Aria is the flagship Mixture-of-Experts (MoE) model developed by Rhymes AI, specifically designed to handle multimodal inputs like text, images, and video. This open-source model focuses on efficiency and high performance. During inference, Aria activates only 3.9 billion parameters from its total 25.3 billion parameters, making it one of the fastest multimodal AI systems available today. Aria processes diverse data formats seamlessly, leveraging its 64K-long multimodal context window to deliver comprehensive insights. This capability allows it to handle long-form content, such as captioning 256-frame videos in just 10 seconds, with remarkable speed and precision.
Aria’s efficiency and performance set it apart from other leading AI models. It outperforms Pixtral 12B and Llama-3.2-12B on several benchmarks, including MMMU and MathVista. When handling complex tasks like long video processing, it surpasses GPT-4o, while in parsing lengthy documents, it outshines Gemini 1.5 Flash. These results make Aria a clear leader in tackling complex multimodal challenges.

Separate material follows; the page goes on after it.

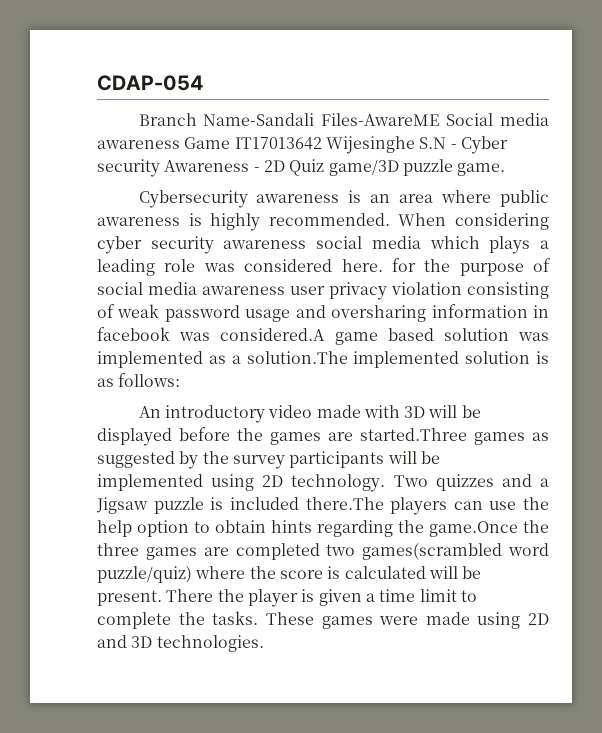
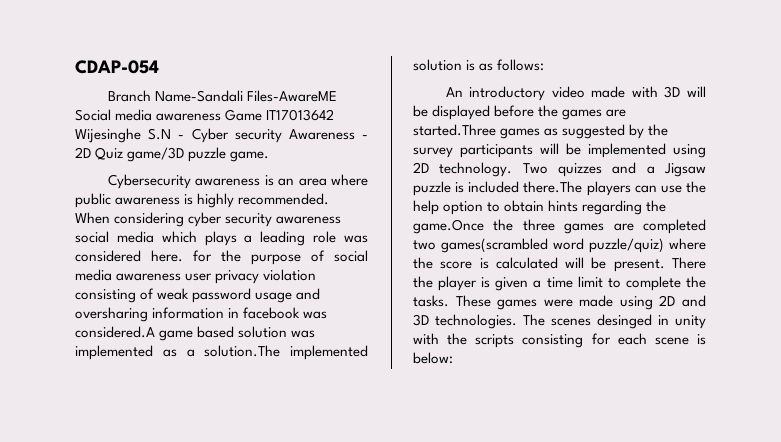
(264, 643) none -> [523,314,706,329] [413,333,706,348] [413,352,453,364] The scenes desinged in unity with the scripts consisting for each scene is below:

Designed to foster collaboration and customization, Aria’s Apache 2.0 license ensures full transparency. Developers and researchers have full access to the model’s open weights, code, and demos. This openness encourages innovation, empowering the community to fine-tune and optimize Aria for diverse use cases, such as healthcare, content creation, AI research, and customer service.
Key Features of Aria:
• Multimodal Native: Seamlessly processes text, images, and videos within a unified model.
• Lightning-Fast Video Processing: Captures and captions 256-frame videos in just 10 seconds.
• Open-source model: Fully available for developers to modify, customize, and extend.
• Apache 2.0 License: Grants full access to weights, code, and demos.